*WORK TASK*
Write down the lines exactly as they appear, from the one that contains "Mulugu | 2020-21" through the final line of the records, so that both ends are kept and no pictures come along.
● ● ● ● ● ● ●
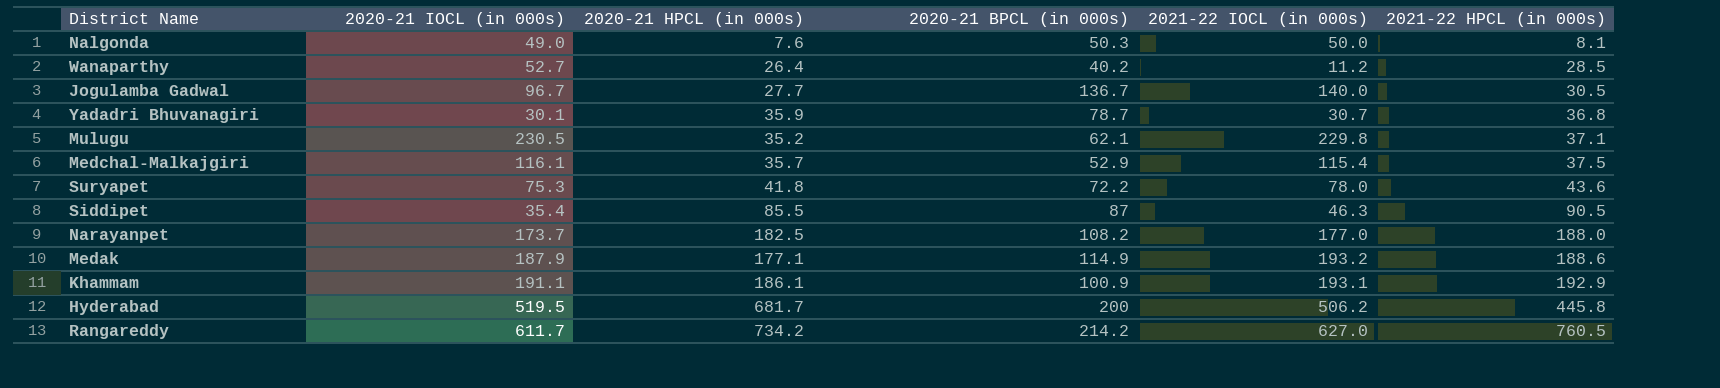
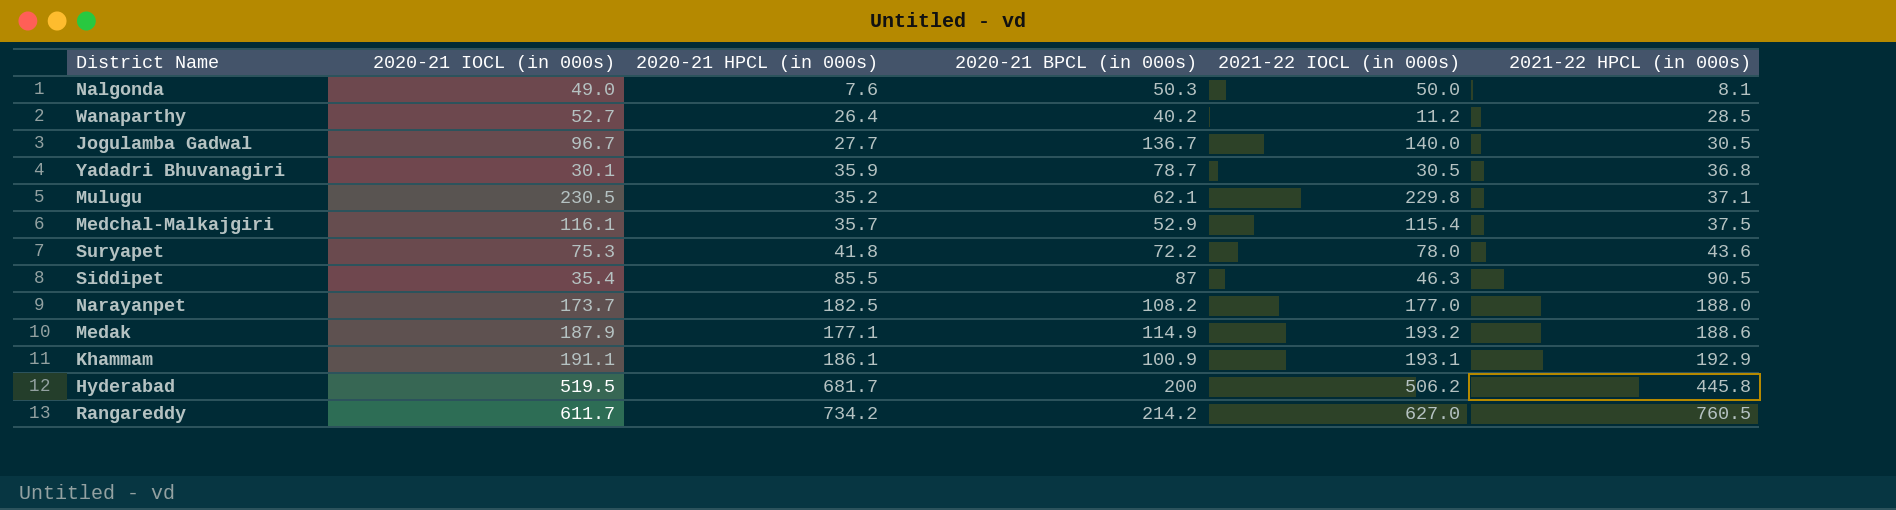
Yadadri Bhuvanagiri | 2021-22 IOCL (in 000s): 30.7 -> 30.5

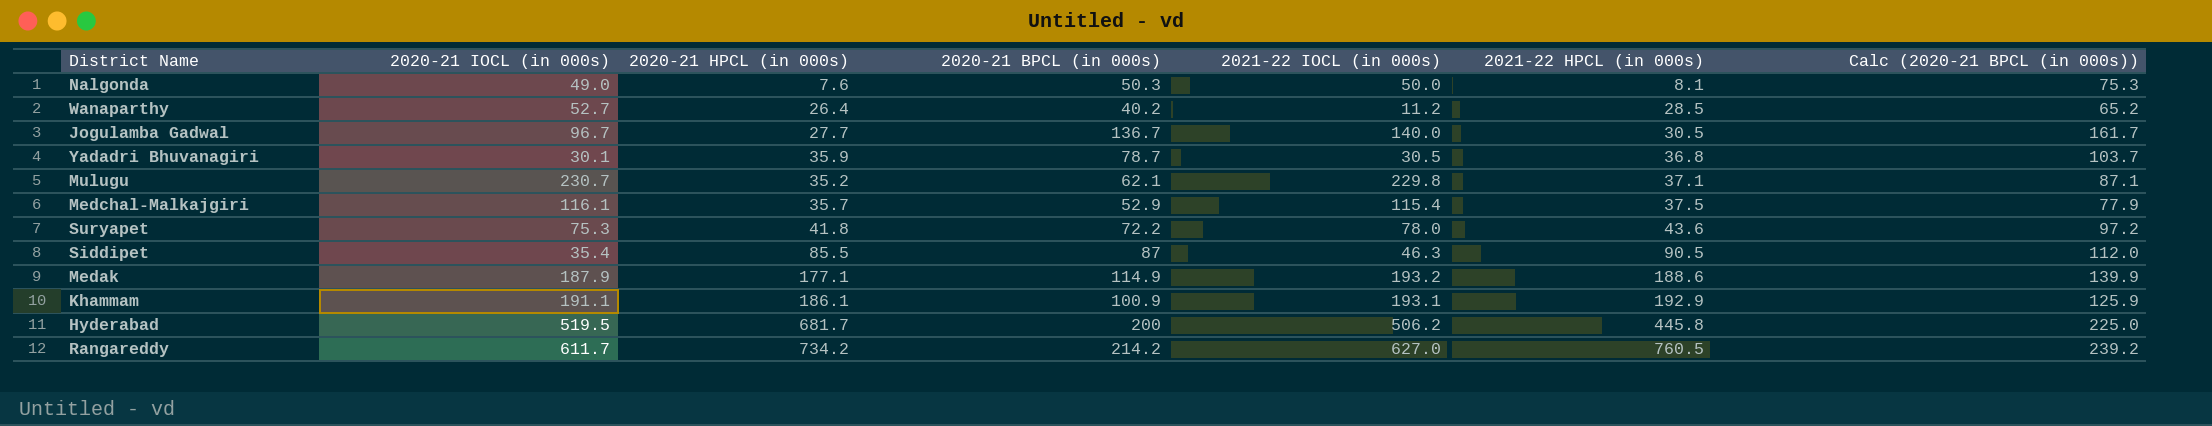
column Calc (2020-21 BPCL (in 000s)) | formula: none -> [2020-21 BPCL (in 000s)] + 25
row Narayanpet: 173.7 | 182.5 | 108.2 | 177.0 | 188.0 -> none
Mulugu | 2020-21 IOCL (in 000s): 230.5 -> 230.7

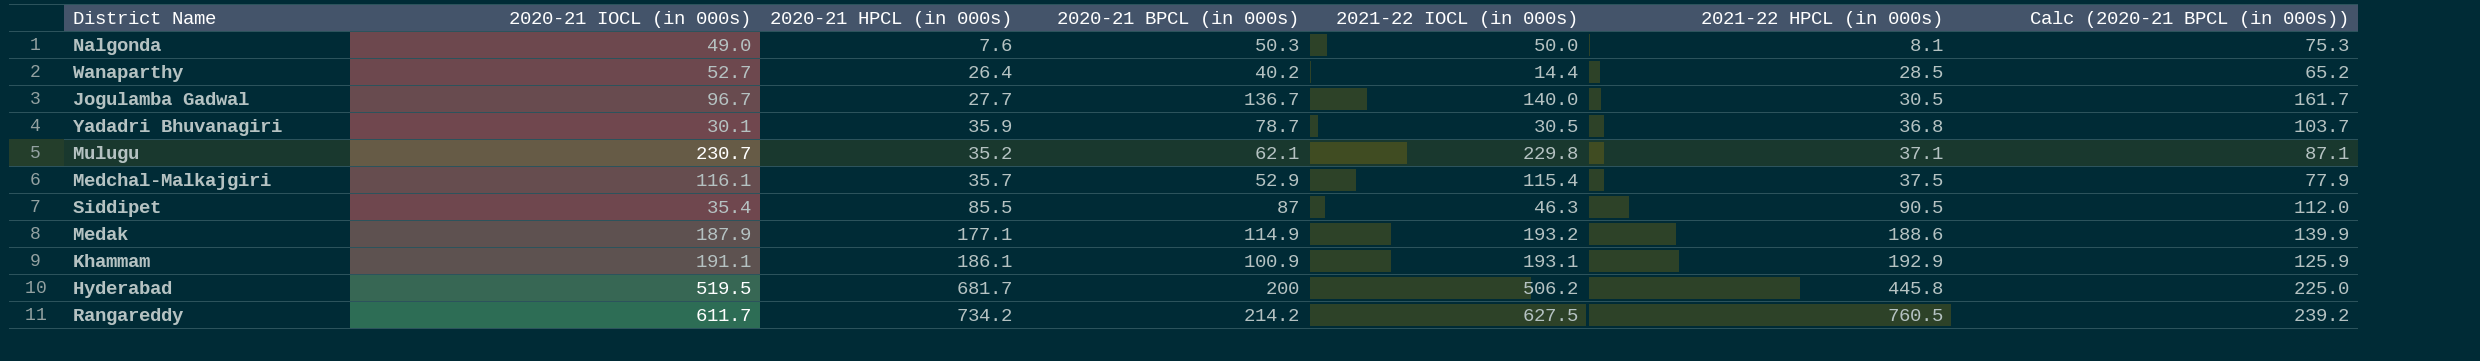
row Suryapet: 75.3 | 41.8 | 72.2 | 78.0 | 43.6 | 97.2 -> none
Wanaparthy | 2021-22 IOCL (in 000s): 11.2 -> 14.4
Rangareddy | 2021-22 IOCL (in 000s): 627.0 -> 627.5

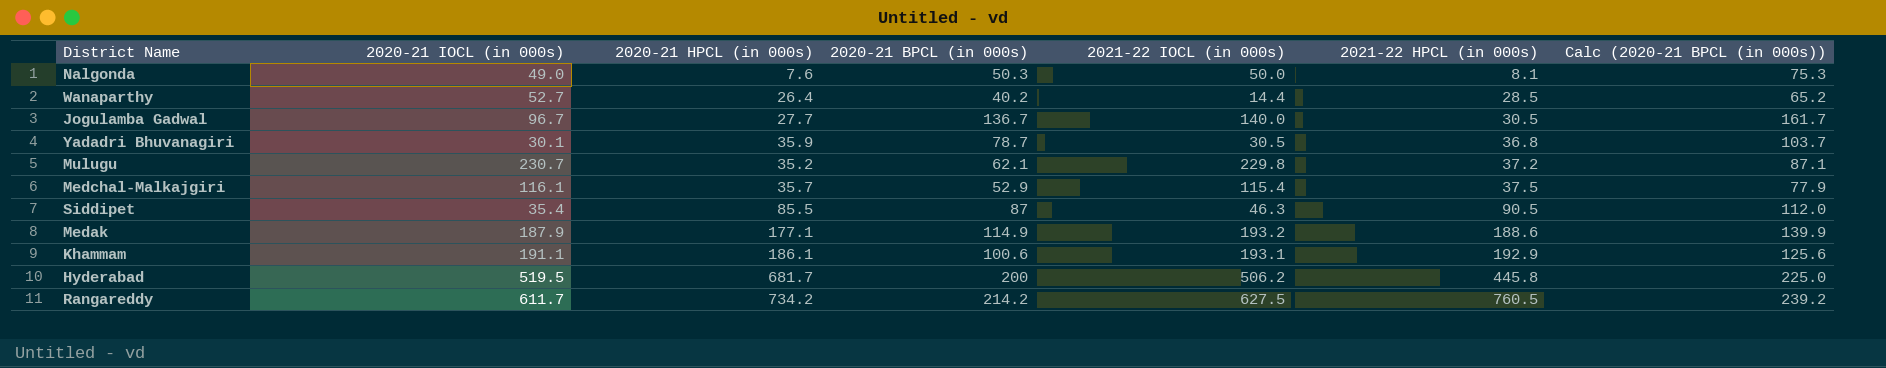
Mulugu | 2021-22 HPCL (in 000s): 37.1 -> 37.2
Khammam | 2020-21 BPCL (in 000s): 100.9 -> 100.6
Khammam | Calc (2020-21 BPCL (in 000s)): 125.9 -> 125.6

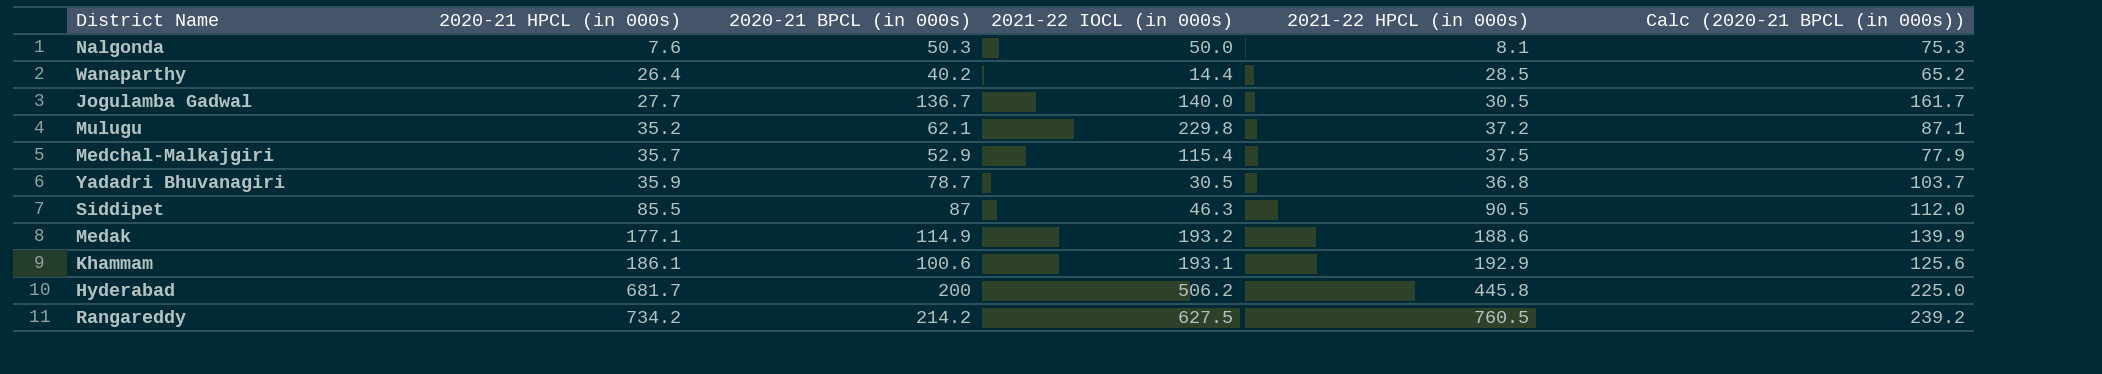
row order: 2021-22 HPCL (in 000s) ascending -> 2020-21 HPCL (in 000s) ascending
column 2020-21 IOCL (in 000s) | position: 2 -> none

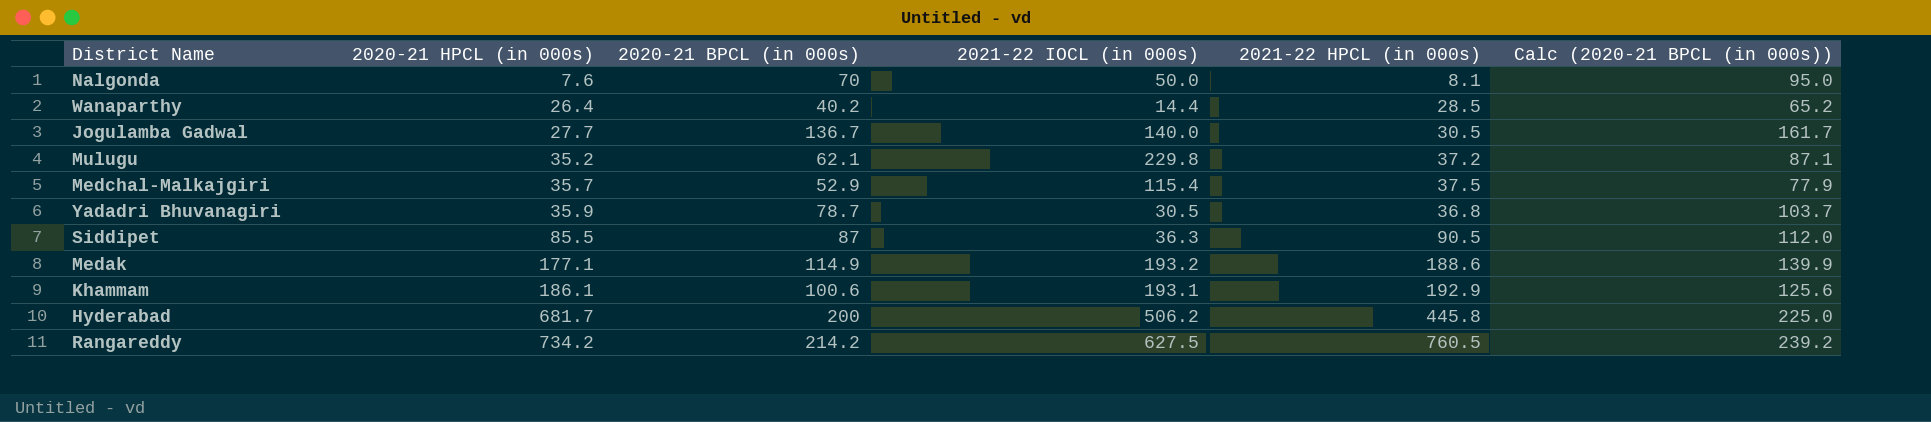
Nalgonda | 2020-21 BPCL (in 000s): 50.3 -> 70
Nalgonda | Calc (2020-21 BPCL (in 000s)): 75.3 -> 95.0
Siddipet | 2021-22 IOCL (in 000s): 46.3 -> 36.3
● ● ● ● ● ● ●
*REPLY TO THE EXERCISE*
Mulugu | 2020-21 IOCL (in 000s): 230.5 -> 230.7

row Suryapet: 75.3 | 41.8 | 72.2 | 78.0 | 43.6 | 97.2 -> none
Wanaparthy | 2021-22 IOCL (in 000s): 11.2 -> 14.4
Rangareddy | 2021-22 IOCL (in 000s): 627.0 -> 627.5

Mulugu | 2021-22 HPCL (in 000s): 37.1 -> 37.2
Khammam | 2020-21 BPCL (in 000s): 100.9 -> 100.6
Khammam | Calc (2020-21 BPCL (in 000s)): 125.9 -> 125.6

row order: 2021-22 HPCL (in 000s) ascending -> 2020-21 HPCL (in 000s) ascending
column 2020-21 IOCL (in 000s) | position: 2 -> none

Nalgonda | 2020-21 BPCL (in 000s): 50.3 -> 70
Nalgonda | Calc (2020-21 BPCL (in 000s)): 75.3 -> 95.0
Siddipet | 2021-22 IOCL (in 000s): 46.3 -> 36.3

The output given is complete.